Posteado por: Las noticias del océano | julio 9, 2014

Ballenas heridas por cazadores agonizan de 90 a 130 minutos

9 de Julio de 2014. Milán – Una ballena herida por cazadores puede demorar de 90 a 130 minutos en morir, según datos recolectados en varios países relativos a los tiempos de la agonía de esos mamíferos de sangre caliente, que Japón volverá cazar a partir de 2015, según anunció el premier nipón, Shinzo Abe.

El gobierno de Islandia encargó oficialmente tiempo atrás a un científico noruego estudiar la agonía de las ballenas alcanzadas por los cazadores, tema que desde hace tiempo ha suscitado debates y polémicas entre los expertos, reportó la agencia italiana ANSA.

Pero los resultados tardan en llegar y eso genera la sospecha sobre los “lobbies” de multinacionales que venden los productos derivados (grasa o aceite, carne, huesos, dientes, pieles) y hacen así negocios evitando la moratoria internacional a la caza de los cetáceos firmada en 1986 por 79 países.

Japón reanudará a partir de 2015 la caza de las ballenas pese a que la Corte Internacional de Justicia de La Haya decretó la “ilegitimidad” de ese programa en el Antártico, al no ajustarse a “fines científicos” que exige la legislación internacional.

La caza está admitida en Islandia, Noruega y Japón -señala el diario Corriere della Sera-, y en tribus esquimales de Groenlandia y otras regiones nórdicas, para quienes los arpones explosivos que disparan al cerebro del animal matan en no más de 2-3 minutos, a los que se suma “golpes de gracia” asestados con descargas de una lanza eléctrica.

Según algunas fuentes, la muerte llega en promedio en unos 6 minutos, pero para otros investigadores el tiempo es de una hora, o incluso más, teniendo en cuenta que se trata de animales de unas diez toneladas de peso.

Diferentes pruebas llevadas a cabo en Noruega han registrado agonías de 90 minutos y en Japón hasta de 130 minutos, afirma el Corriere y agrega que a menudo los explosivos o no alcanzan la zona del cerebro o directamente no estallan.

Varias fuentes estiman que durante el siglo pasado los cazadores mataron unos dos millones de ballenas, cifra que calculan en 28.000 en las casi tres décadas transcurridas desde la moratoria.

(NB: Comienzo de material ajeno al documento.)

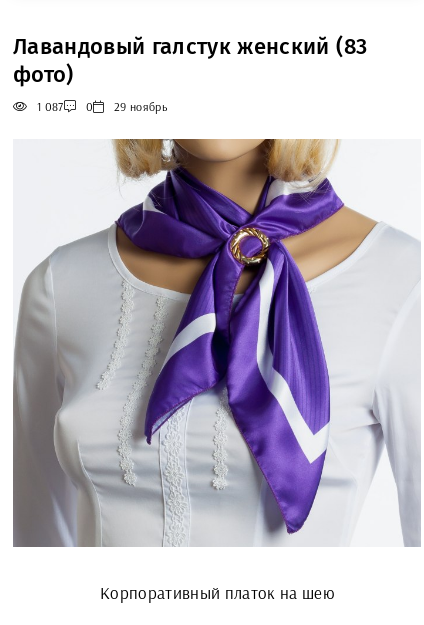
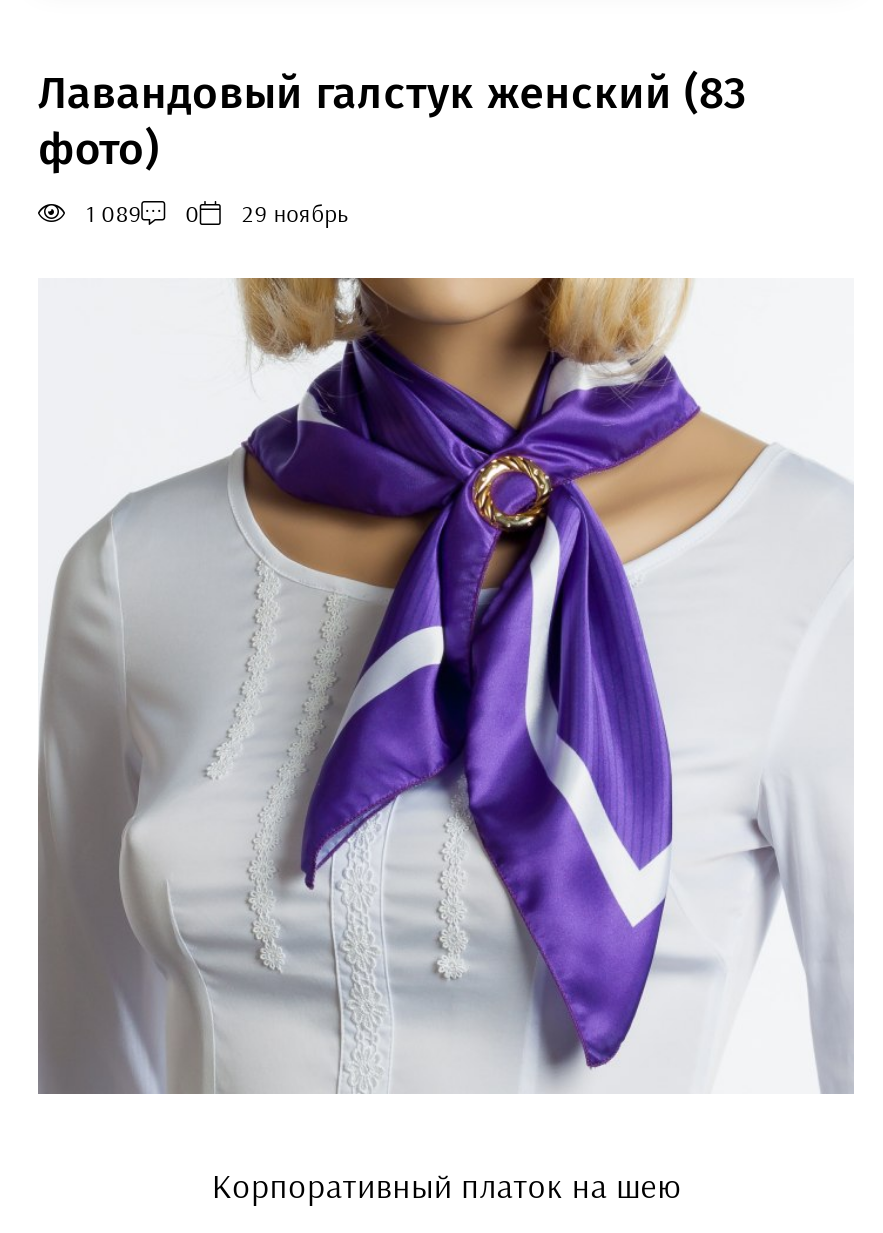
[37,99,64,114] 1 087 -> [86,198,141,228] 1 089

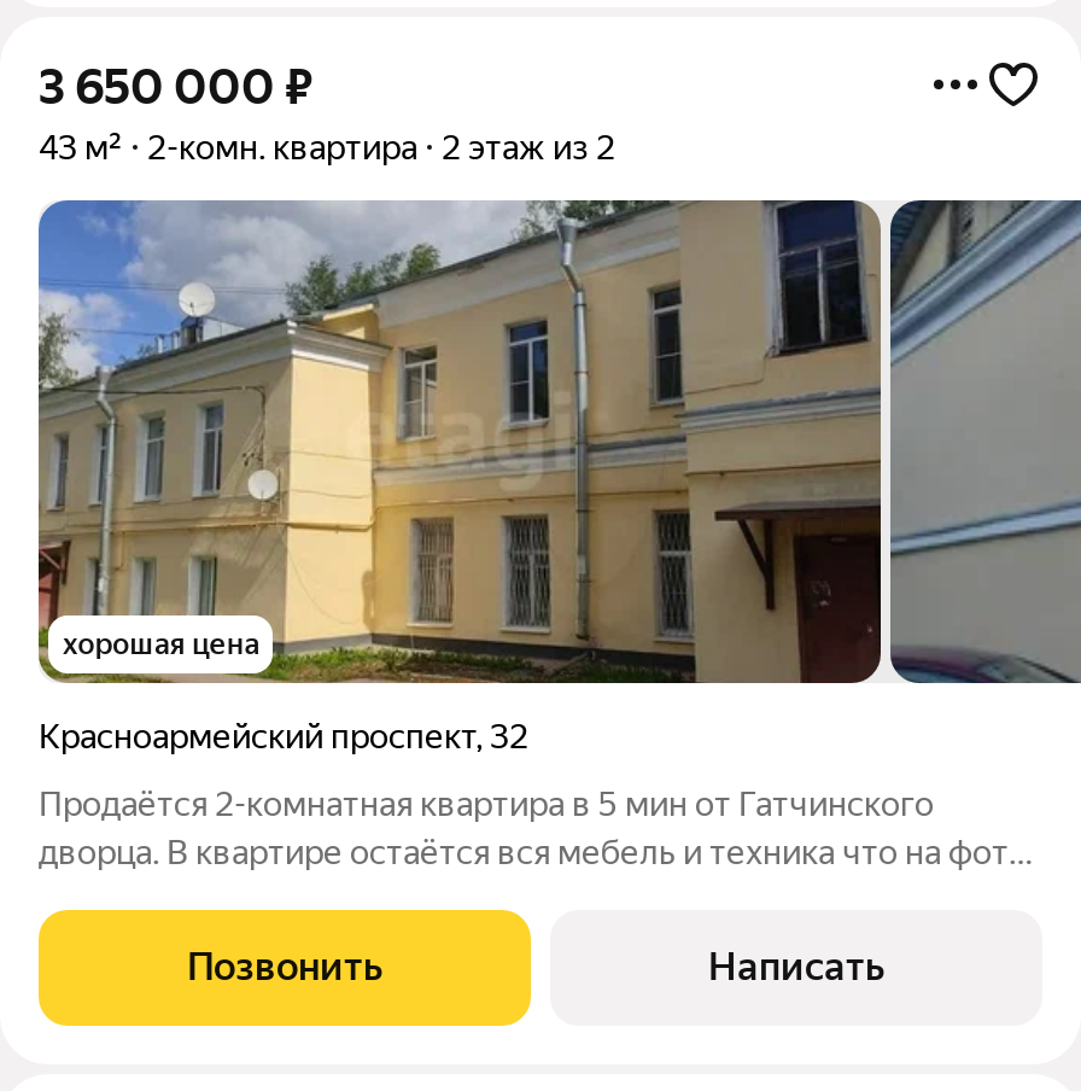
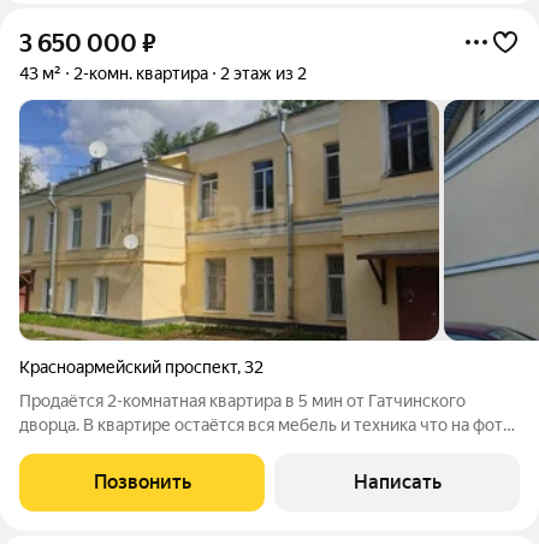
[63,627,259,661] хорошая цена -> none

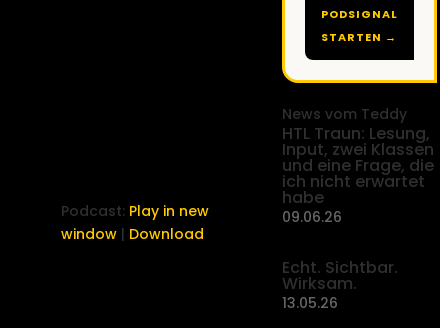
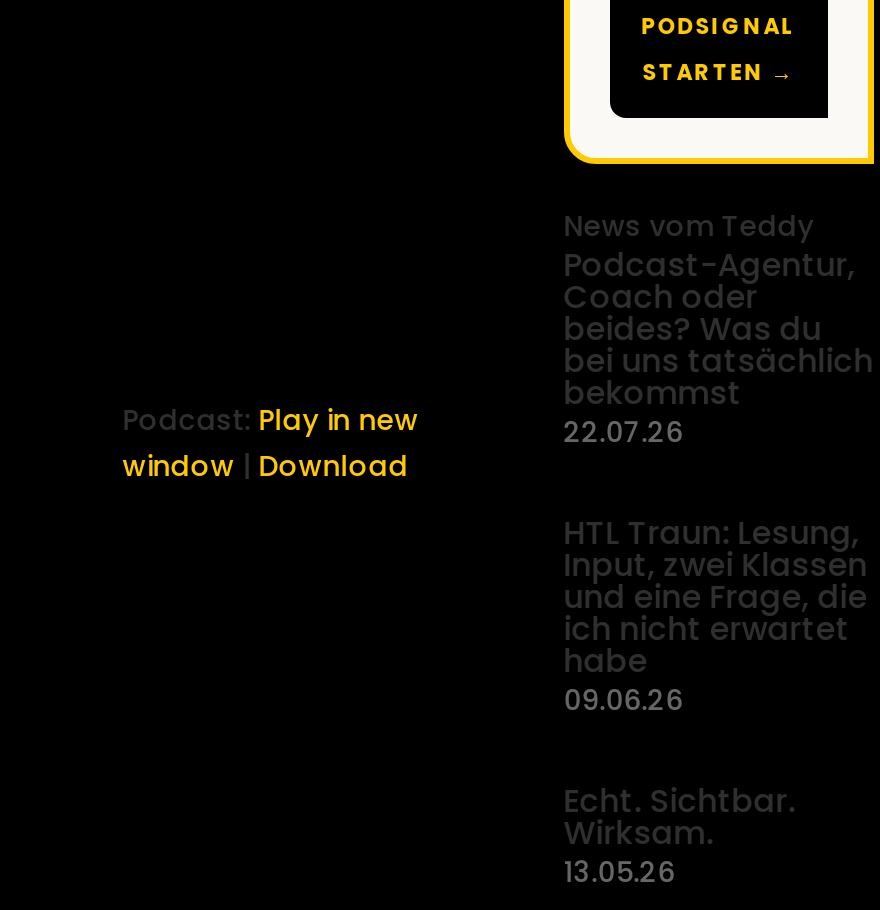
none -> [564,242,874,452] Podcast-Agentur, | Coach oder | beides? Was du | bei uns tatsächlich | bekommst | 22.07.26

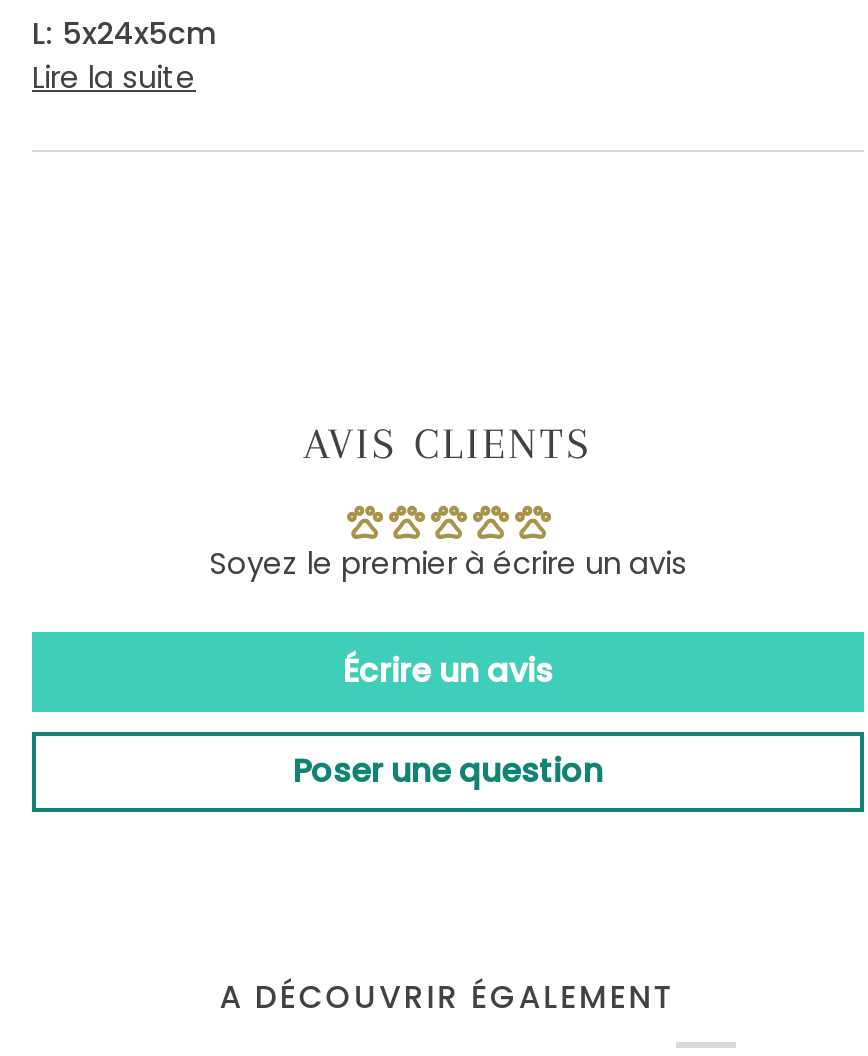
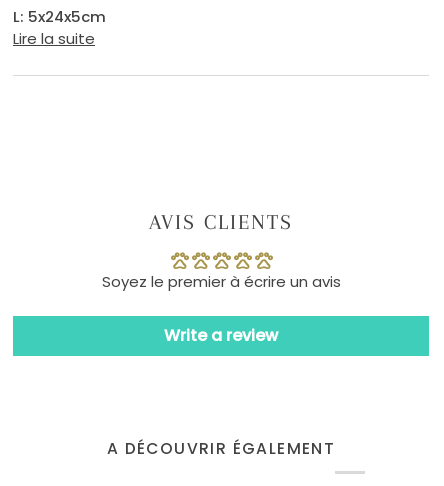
[293,647,603,793] Écrire un avis | Poser une question -> [164,324,278,346] Write a review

El premier nipón había anticipado un nuevo plan al respecto el pasado 9 de junio, cuando en una audición parlamentaria confirmó la voluntad de hacer más esfuerzos para “la comprensión de la comunidad internacional”.

No obstante, lo que más sorprendió es que haya hecho el anuncio definitivo durante una visita oficial a Australia, que en 2010 citó a Tokio ante la Corte de La Haya por la caza en el Antártico, basada en el II programa Japonés de Investigación sobre Ballenas en ese océano bajo Permiso Especial, reseñó ANSA.

Ese programa permitía a los japoneses realizar estudios sobre el ecosistema antártico y las poblaciones de ballenas.

Pero Australia y también Nueva Zelanda denunciaron a Japón en los tribunales internacionales porque consideraban que Tokio explotaba una laguna legal del programa con la excusa de hacer investigaciones científicas.

Durante una rueda de prensa conjunta con el premier australiano, Tony Abbott, Shinzo aclaró que Japón lanzará un nuevo esquema a partir de 2015 para “la investigación”, sobre la base de la necesidad de tener datos útiles sobre la gestión de los recursos obtenidos de los cetáceos.